Weil BR, et al. - Researchers evaluated the infection-related outcomes related to asplenia or impaired splenic function in survivors of childhood cancer. The risk for late infection-related mortality was significantly increased with splenectomy and splenic radiation. An increased risk was seen with even low- to intermediate-dose radiation exposure, signifying that the spleen was highly radiosensitive.

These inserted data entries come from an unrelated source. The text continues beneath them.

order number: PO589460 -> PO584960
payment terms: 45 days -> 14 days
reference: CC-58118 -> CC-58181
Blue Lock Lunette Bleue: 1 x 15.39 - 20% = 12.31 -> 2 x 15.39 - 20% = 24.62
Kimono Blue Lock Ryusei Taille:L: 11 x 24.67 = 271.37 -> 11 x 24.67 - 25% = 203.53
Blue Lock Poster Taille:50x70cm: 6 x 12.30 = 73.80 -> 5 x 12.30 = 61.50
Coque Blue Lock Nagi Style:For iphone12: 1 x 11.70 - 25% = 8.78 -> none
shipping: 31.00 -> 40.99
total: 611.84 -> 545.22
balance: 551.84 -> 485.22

Long-term follow-up guidelines ought to be impacted by these findings for survivors of childhood cancer and should lead to an avoidance or reduction of spleen-related radiation exposure whenever possible.

Methods

  • Experts evaluated late infection-related mortality in 20,026 5-year survivors of childhood cancer (diagnosed < 21 years of age from 1970 to 1999; median age at diagnosis, 7.0 years [range, 0 to 20 years]; median follow-up, 26 years [range, 5 to 44 years]) using cumulative incidence and piecewise-exponential regression models to estimate adjusted relative rates (RRs).
  • Splenic radiation was approximated using average dose (direct and/or indirect) to the left upper quadrant of the abdomen (hereafter, referred to as splenic radiation).

Results

  • Findings suggested that within 5 years of diagnosis, 1,354 survivors (6.8%) had a splenectomy and 9,442 (46%) had splenic radiation without splenectomy.

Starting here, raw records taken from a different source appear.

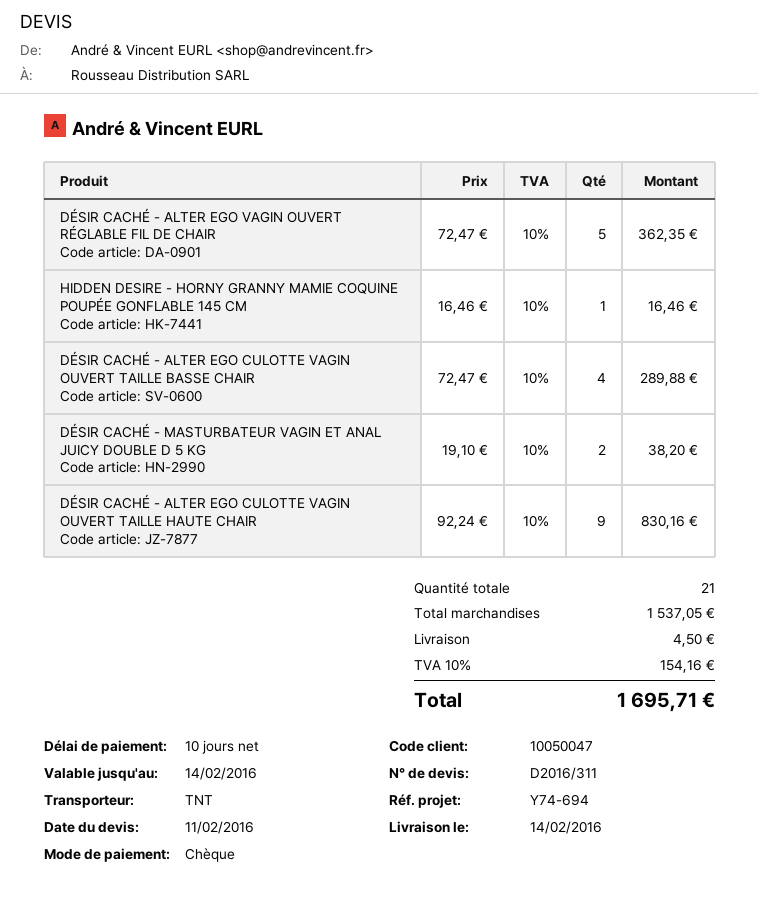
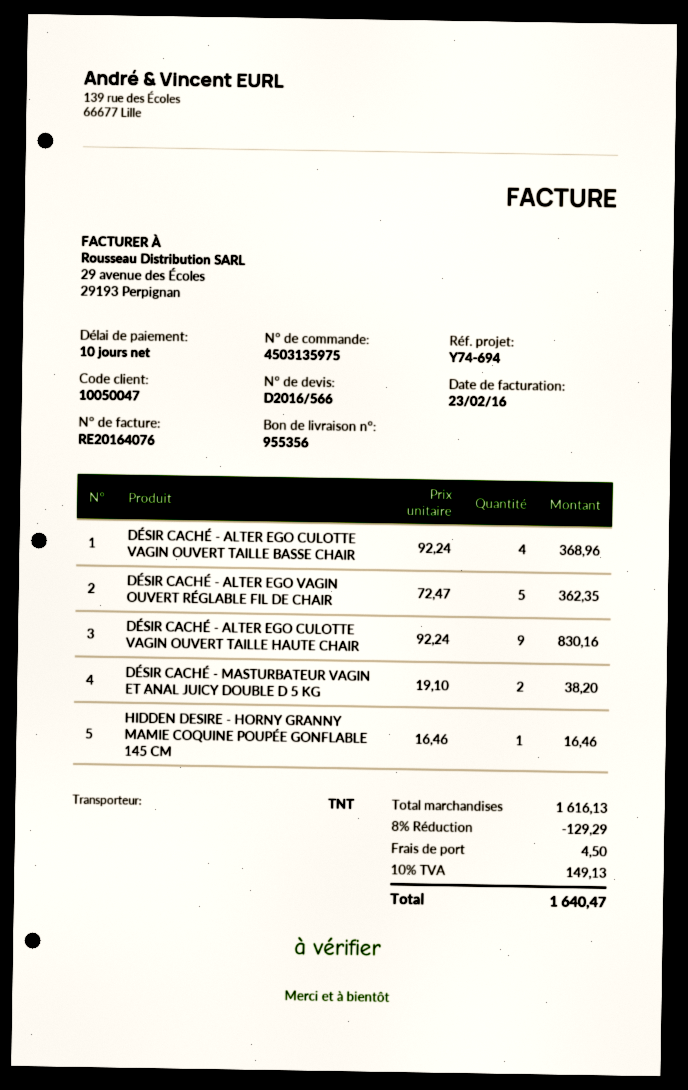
quote number: D2016/311 -> D2016/566
DÉSIR CACHÉ - ALTER EGO CULOTTE VAGIN OUVERT TAILLE BASSE CHAIR: 4 x 72.47 = 289.88 -> 4 x 92.24 = 368.96
subtotal: 1537.05 -> 1616.13
discount: none -> 8% = 129.29
tax: 10% = 154.16 -> 10% = 149.13
total: 1695.71 -> 1640.47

  • Authors noted the cumulative incidence of infection-related late mortality to be 1.5% (95% CI, 0.7% to 2.2%) at 35 years after splenectomy and 0.6% (95% CI, 0.4% to 0.8%) after splenic radiation, with 62 deaths.
  • As per results, an independent association of splenectomy (RR, 7.7; 95% CI, 3.1 to 19.1) with late infection-related mortality was seen.

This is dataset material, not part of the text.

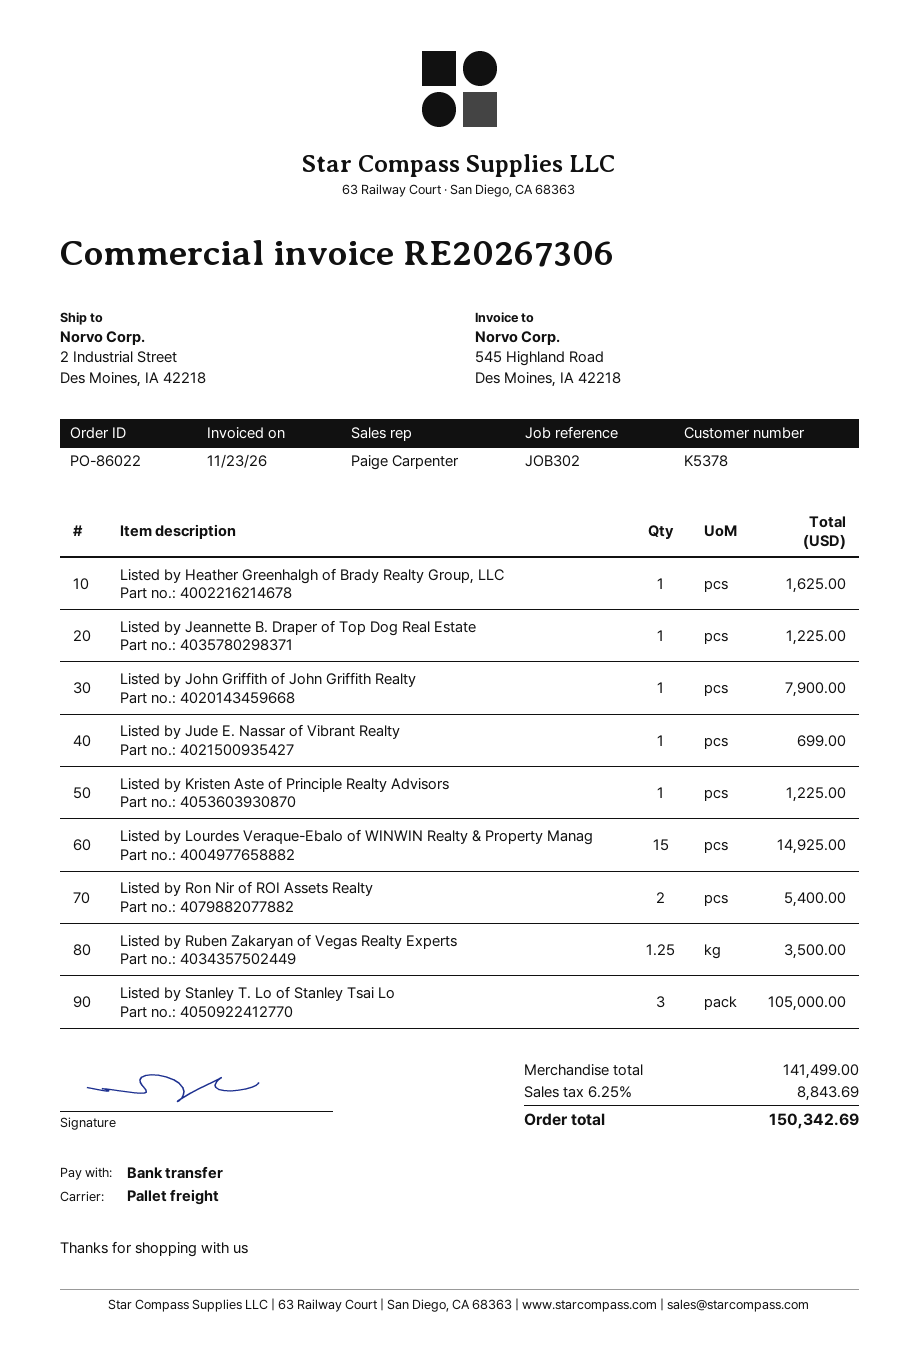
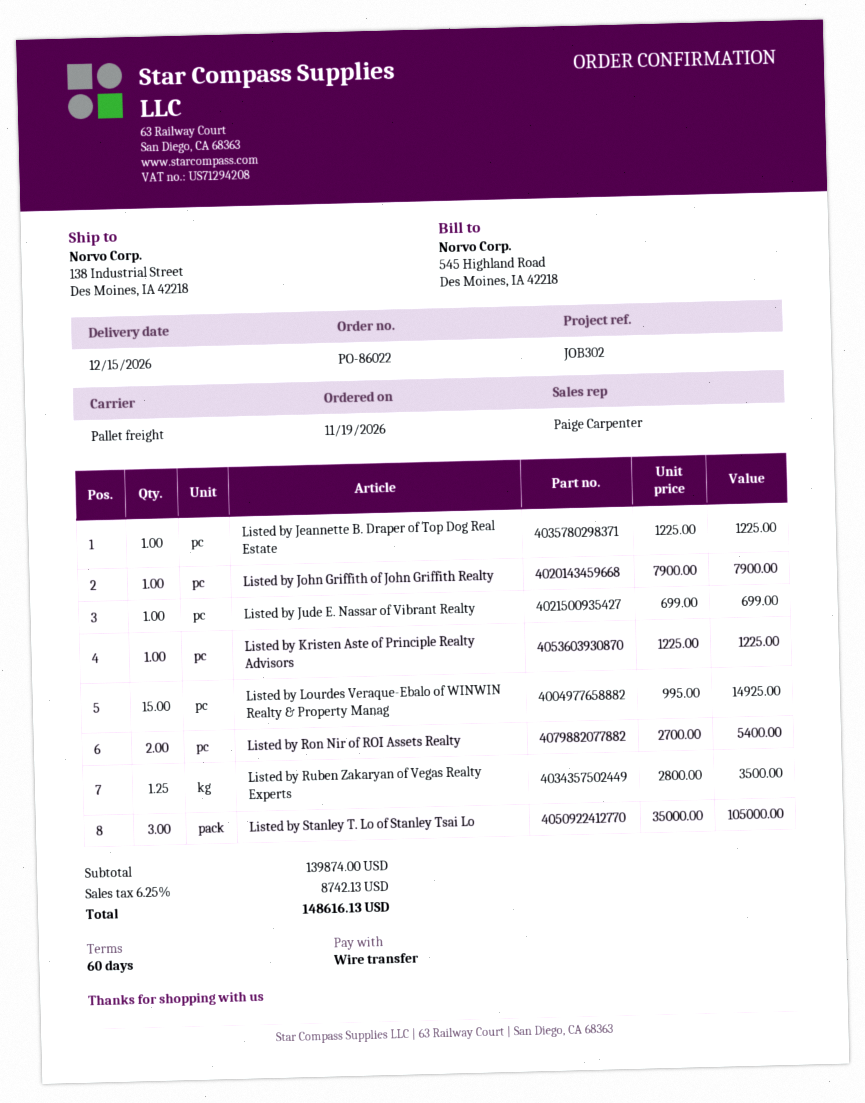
ship to: 2 Industrial Street, Des Moines, IA 42218 -> 138 Industrial Street, Des Moines, IA 42218
Listed by Heather Greenhalgh of Brady Realty Group, LLC: 1 for 1625.00 -> none
subtotal: 141499.00 -> 139874.00
tax: 6.25% = 8843.69 -> 6.25% = 8742.13
total: 150342.69 -> 148616.13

  • Results demonstrated that splenic radiation was related to increasing risk for late infection-related mortality in a dose-response relationship (0.1 to 9.9 Gy: RR, 2.0; 95% CI, 0.9 to 4.5; 10 to 19.9 Gy: RR, 5.5; 95% CI, 1.9 to 15.4; ≥ 20 Gy: RR, 6.0; 95% CI, 1.8 to 20.2).
  • They noted an independent association of high-dose alkylator chemotherapy exposure also with an increased risk of infection-related mortality (RR, 1.9; 95% CI, 1.1 to 3.4).